Currently, cpu(optimiser) won’t move it. For instance, the state still consists of variables in GPU.
It should work adding Flux.@functor ADAM
(or whatever optimizer you are using) to your code. You should open an issue in Flux.jl stating your use case to see if it is worth adding this feature
Flux.@functor ADAM doesn’t work.
I thought this is a quite basic functionality as we need to restart the training for large-scale learning. Unless we stay with small problems that can easily finished within couple of hours.
And without loading previously saved optimizer, the training can not be restarted properly.
I tried but didn’t figure out how to use it with Flux models? The tested examples are not for neural network models.
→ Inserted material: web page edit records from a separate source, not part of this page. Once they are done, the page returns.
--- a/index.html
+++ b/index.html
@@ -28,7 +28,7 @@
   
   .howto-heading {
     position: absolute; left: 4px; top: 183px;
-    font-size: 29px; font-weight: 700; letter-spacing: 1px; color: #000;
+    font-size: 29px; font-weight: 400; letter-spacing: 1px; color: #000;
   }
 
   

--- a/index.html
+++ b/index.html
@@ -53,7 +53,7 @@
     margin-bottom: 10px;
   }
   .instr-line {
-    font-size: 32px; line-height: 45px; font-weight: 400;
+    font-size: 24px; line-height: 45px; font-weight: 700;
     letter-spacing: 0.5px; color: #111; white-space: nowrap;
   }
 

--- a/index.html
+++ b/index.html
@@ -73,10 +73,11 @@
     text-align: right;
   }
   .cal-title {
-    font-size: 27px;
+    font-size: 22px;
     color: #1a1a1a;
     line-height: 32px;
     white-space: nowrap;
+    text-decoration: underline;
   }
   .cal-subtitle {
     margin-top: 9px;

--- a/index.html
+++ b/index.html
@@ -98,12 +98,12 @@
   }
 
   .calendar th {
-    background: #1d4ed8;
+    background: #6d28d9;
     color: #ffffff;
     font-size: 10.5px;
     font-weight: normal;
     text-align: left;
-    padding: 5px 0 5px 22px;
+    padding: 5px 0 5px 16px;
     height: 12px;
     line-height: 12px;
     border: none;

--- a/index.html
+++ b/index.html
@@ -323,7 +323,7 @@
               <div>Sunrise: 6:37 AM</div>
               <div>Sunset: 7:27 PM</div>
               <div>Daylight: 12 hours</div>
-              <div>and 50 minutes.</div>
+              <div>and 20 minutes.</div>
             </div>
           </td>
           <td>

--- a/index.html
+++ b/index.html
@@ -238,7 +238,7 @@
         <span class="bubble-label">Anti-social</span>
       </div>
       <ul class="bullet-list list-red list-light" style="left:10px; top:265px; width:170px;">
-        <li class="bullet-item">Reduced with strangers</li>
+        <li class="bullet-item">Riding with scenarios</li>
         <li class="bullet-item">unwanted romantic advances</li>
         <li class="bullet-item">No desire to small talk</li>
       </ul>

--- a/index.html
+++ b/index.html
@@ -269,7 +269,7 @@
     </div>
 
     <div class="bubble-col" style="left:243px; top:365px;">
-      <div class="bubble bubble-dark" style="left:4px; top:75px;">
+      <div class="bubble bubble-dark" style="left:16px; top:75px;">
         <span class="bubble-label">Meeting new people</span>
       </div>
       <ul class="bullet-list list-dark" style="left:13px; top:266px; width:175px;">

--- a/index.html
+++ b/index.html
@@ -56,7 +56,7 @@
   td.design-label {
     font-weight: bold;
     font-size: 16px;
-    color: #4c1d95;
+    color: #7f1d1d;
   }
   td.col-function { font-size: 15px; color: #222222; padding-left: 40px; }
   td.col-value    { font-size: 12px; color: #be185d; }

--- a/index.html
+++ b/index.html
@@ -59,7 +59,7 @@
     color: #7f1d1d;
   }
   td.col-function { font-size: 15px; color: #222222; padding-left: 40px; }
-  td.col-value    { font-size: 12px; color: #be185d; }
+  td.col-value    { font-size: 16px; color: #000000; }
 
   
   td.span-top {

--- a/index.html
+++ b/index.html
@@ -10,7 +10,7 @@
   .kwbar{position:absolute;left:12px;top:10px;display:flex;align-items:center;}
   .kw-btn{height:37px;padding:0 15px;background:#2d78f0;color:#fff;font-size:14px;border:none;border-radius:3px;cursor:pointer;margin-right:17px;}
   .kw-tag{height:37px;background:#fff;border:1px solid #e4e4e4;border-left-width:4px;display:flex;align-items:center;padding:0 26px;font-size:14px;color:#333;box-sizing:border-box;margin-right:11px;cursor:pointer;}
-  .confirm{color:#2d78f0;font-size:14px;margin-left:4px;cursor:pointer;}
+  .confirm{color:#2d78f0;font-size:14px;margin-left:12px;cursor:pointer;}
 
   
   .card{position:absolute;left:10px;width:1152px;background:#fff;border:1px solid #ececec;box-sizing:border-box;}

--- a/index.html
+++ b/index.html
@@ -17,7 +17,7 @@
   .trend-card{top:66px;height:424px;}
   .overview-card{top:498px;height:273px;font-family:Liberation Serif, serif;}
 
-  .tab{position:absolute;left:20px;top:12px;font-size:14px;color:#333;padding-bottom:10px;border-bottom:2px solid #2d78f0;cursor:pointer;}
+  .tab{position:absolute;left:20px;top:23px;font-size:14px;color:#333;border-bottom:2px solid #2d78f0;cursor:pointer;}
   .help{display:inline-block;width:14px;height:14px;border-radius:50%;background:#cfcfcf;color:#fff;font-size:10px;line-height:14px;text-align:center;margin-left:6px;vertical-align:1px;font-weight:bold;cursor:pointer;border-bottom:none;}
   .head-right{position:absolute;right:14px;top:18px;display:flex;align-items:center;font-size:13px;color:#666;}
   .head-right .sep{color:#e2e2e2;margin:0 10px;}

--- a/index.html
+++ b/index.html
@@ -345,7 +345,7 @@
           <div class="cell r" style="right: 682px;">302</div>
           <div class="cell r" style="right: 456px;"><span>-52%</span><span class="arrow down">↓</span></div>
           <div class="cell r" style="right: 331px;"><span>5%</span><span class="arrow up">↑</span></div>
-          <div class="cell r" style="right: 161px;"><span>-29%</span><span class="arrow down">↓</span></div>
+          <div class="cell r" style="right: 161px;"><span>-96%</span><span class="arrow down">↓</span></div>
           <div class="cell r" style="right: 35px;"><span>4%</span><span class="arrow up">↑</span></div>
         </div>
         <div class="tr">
Getting what you want here might require a bit of extra effort.
Flux’s current optimizers use IdDict
s to map weights to optimizer state and when you move parameters to and from the gpu you create new copies. Result is that the IdDict
will not recoginize them as the same weighs and instead you have a memory-leak like (weight-leak?) situation.
Depending on what method you use for storing the models and state you might end up with the same problem here before even moving anything (e.g. that weights in optimizer are no longer the same objects as the weights in the model).
I haven’t followed the development of the new optimizers very carefully, but I suppose both new and current optimizers would require you to manually compare weight values (hoping that there are no duplicates) or use some other way to identify the weights and then remap weigths to optimizer state.
@DrChainsaw Wonderful insights. Indeed, manually re-mapping the weights and optimizer state is just too much work. The time spent will enable me to re-implement everything in PyTorch
To get around the issue, I guess the Flux optimizer has to store the optimizer state in a string key rather than use the CUDA matrix as a key, which is so unreliable. For example
gpu(cpu(a))
will not be a
anymore when a is a CUDA array.
The new optimizers work off of Zygote’s support for structural gradients. That is, you get a nested (named)tuple back which has the same structure as your model. For those who’ve used JAX-based libraries recently, this may look familiar to you (likewise for state_dict
in PyTorch). You can try out Optimisers.jl today, and there should be 0 IdDicts stored anywhere when you use it
How to work with Flux models, like Dense, in optimiser.jl? Any example code will be appreciated.
Currently we need a bit more internal plumbing (Optimisers.jl is still experimental) to get most Flux layers working OOTB. https://github.com/FluxML/Optimisers.jl/issues/26 has a good summary there. In the meantime, you can try something like these (warning: untested!) functions:
# change opt type and IdDict field name for whatever you're using
function extract_opt_state(opt::ADAM, model)
func = Flux.Functors.children(model)
map(func) do child
if Flux.isleaf(child)
get(opt.state, child, nothing)
else
extract_opt_state(opt, child)
end
end
end
function restore_opt_state!(opt::ADAM, model, state)
func = Flux.Functors.children(model)
map(func, state) do child, st
if Flux.isleaf(child) && st !== nothing
opt.state[child] = st
else
restore_opt_state!(opt, child, st)
end
end
end
So it turns out there is an easier way to go about this, see Deepcopy Flux Model - #9 by ToucheSir.